I realize there is a history and yes, sort of kind of, a purpose for the time change. The only thing it has ever meant to me, however, is that we lose an hour of evening light in winter. Of course, in Florida, that doesn't mean much, particularly when every single winter day brings a glorious gift of sunshine so abundant and clear and brilliant, that each morning fills with bird song and squirrels help you tie your apron into place...

The descent into the winter season here in Copenhagen -- whose nearest neighbors are countries like Sweden, Russia, Norway -- is a little more profound. By my calculations, we've lost something like six hours of light in four months. It's amazing, actually. It makes me wonder exactly what sort of position we're in, here. Where, exactly, are we in relation to the sun?



That's a picture taken by the "lakes" here in Copenhagen, around 2 pm. These days the sun doesn't get up much higher than that. It comes up over the buildings, and then slides along sideways for a few hours before dipping back below them. And it's only October.

Aside from the sadness of losing the sun -- of feeling guilt prickle over the years of light and heat I often complained about -- I find this whole process somewhat fascinating. And just a little bit ominous. People here talk about "winter" as if it were an animal, a beast to guard against. "Be careful..." they say; "Just wait."

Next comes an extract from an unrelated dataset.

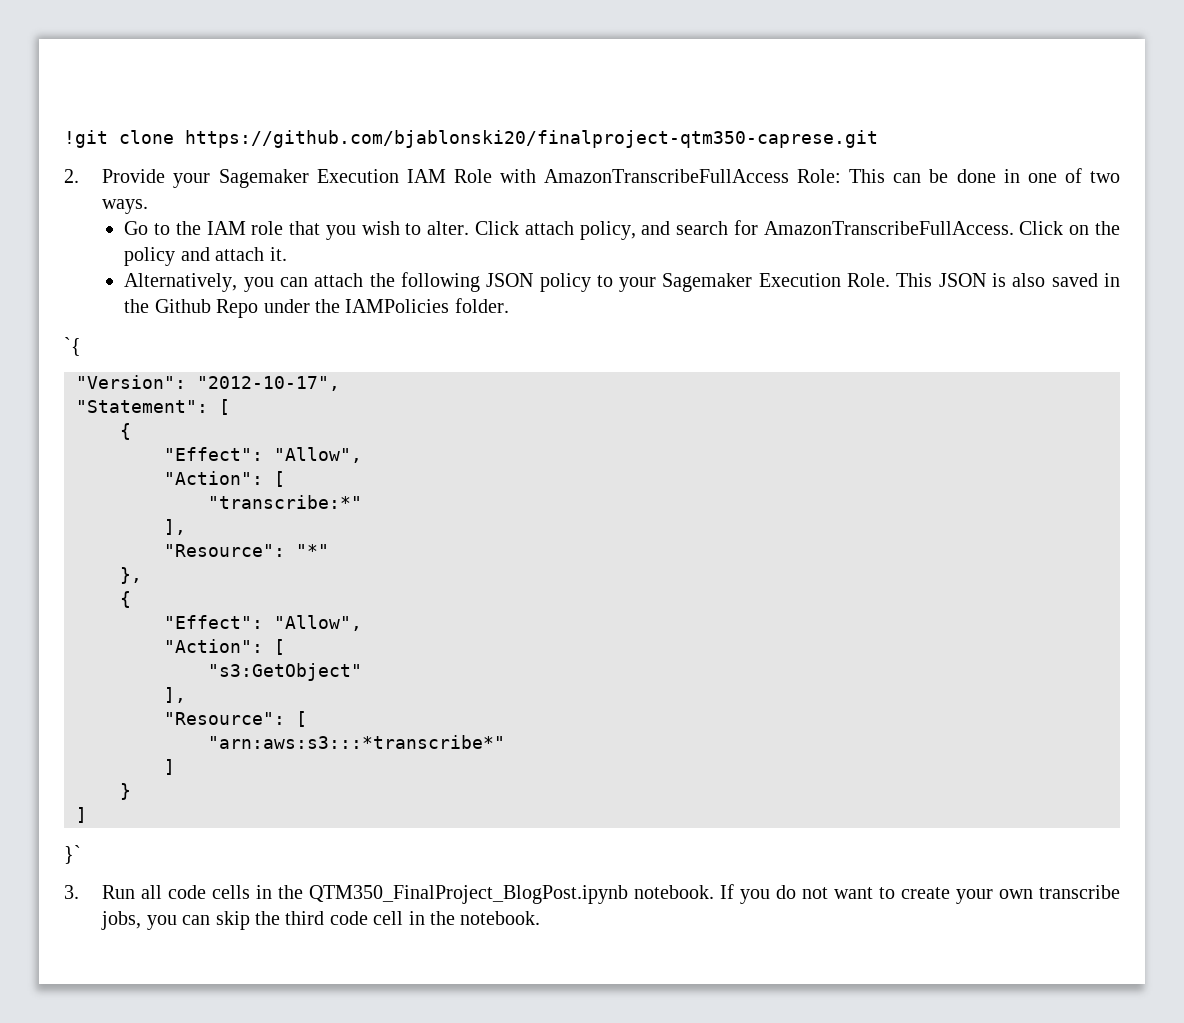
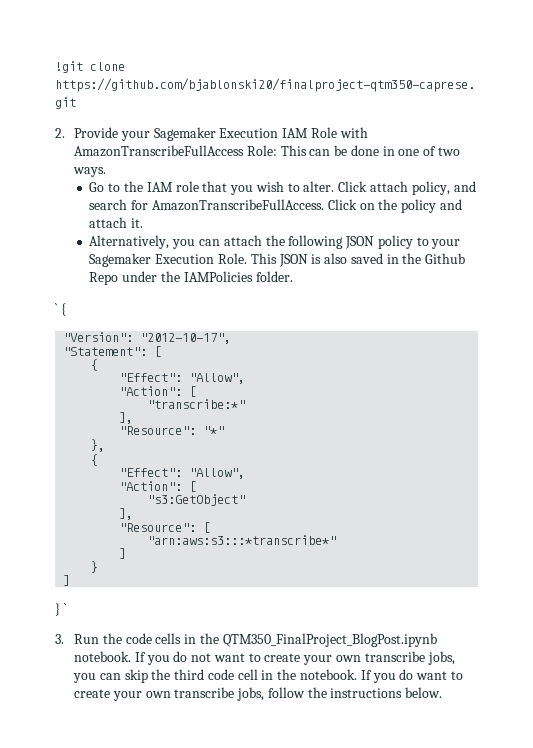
[64,337,81,356] `{ -> [55,303,66,316] ` {
[64,845,81,864] }` -> [55,603,67,616] } `
[141,885,163,899] all -> [102,633,122,644] the
(541, 918) none -> [360,669,463,683] [74,687,443,701] If you do want to create your own transcribe jobs, follow the instructions below.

Theoretically, I'm going to learn a lesson, here. To everything there is a season, indeed. A time for light and a time for dark; a time to get, a time to lose. A time for plane tickets to Florida, and a time to gather your flip flops together.

October 20, 2009

My Polo Shirts Give Me Away

I am known in certain circles as a trendsetter. I brought wool socks to Florida. I single-handedly popularized safari hats for everyday wear, and I have extended the appeal of flannel shirts well beyond their normal life span.

Still, it was a small surprise when, speaking with a new Danish friend recently, I learned the full extent of my otherness.

"I suppose people here can tell I'm not Scandinavian pretty quickly," I admitted, considering my outgoing personality and general doofiness on a bicycle.
"Yes," she said. "It's mostly the Polo shirts."

Really? Polo shirts? Since when are Polo shirts not cool?

Okay, you see, trend-setting status aside, the style genre I am generally most comfortable with would fit somewhere in the mid 1990s. I'm talking preppie GAP-cum-wannabe grunge. I like plaid. I like Army/Navy stuff. I like layering long-sleeve shirts under skater t-shirts. I like Doc Martins.

This look is the antithesis of now. Particularly now in Scandinavia. The look here is (and I am surprised to find, has been for some time) skinny jeans. Aptly named because you do need to be skinny to look good in them. Lacking that, there is even a revival of what I'm hoping is an "ironic" tight-roll. Exhibit A:



Those socks and shoes are totally rad, too, apparently. (In my world, grunge rockers and riot grrls beat the crap out of dudes like this.)

So, fine. Scandinavia is all big scarves and long sweaters and leggings and leg warmers. So what? I rocked the eighties once already. I think once is enough. I'm just going to stay right here in my boot-cut GAP classics until they come back around again. By my calculations, it could be any day now.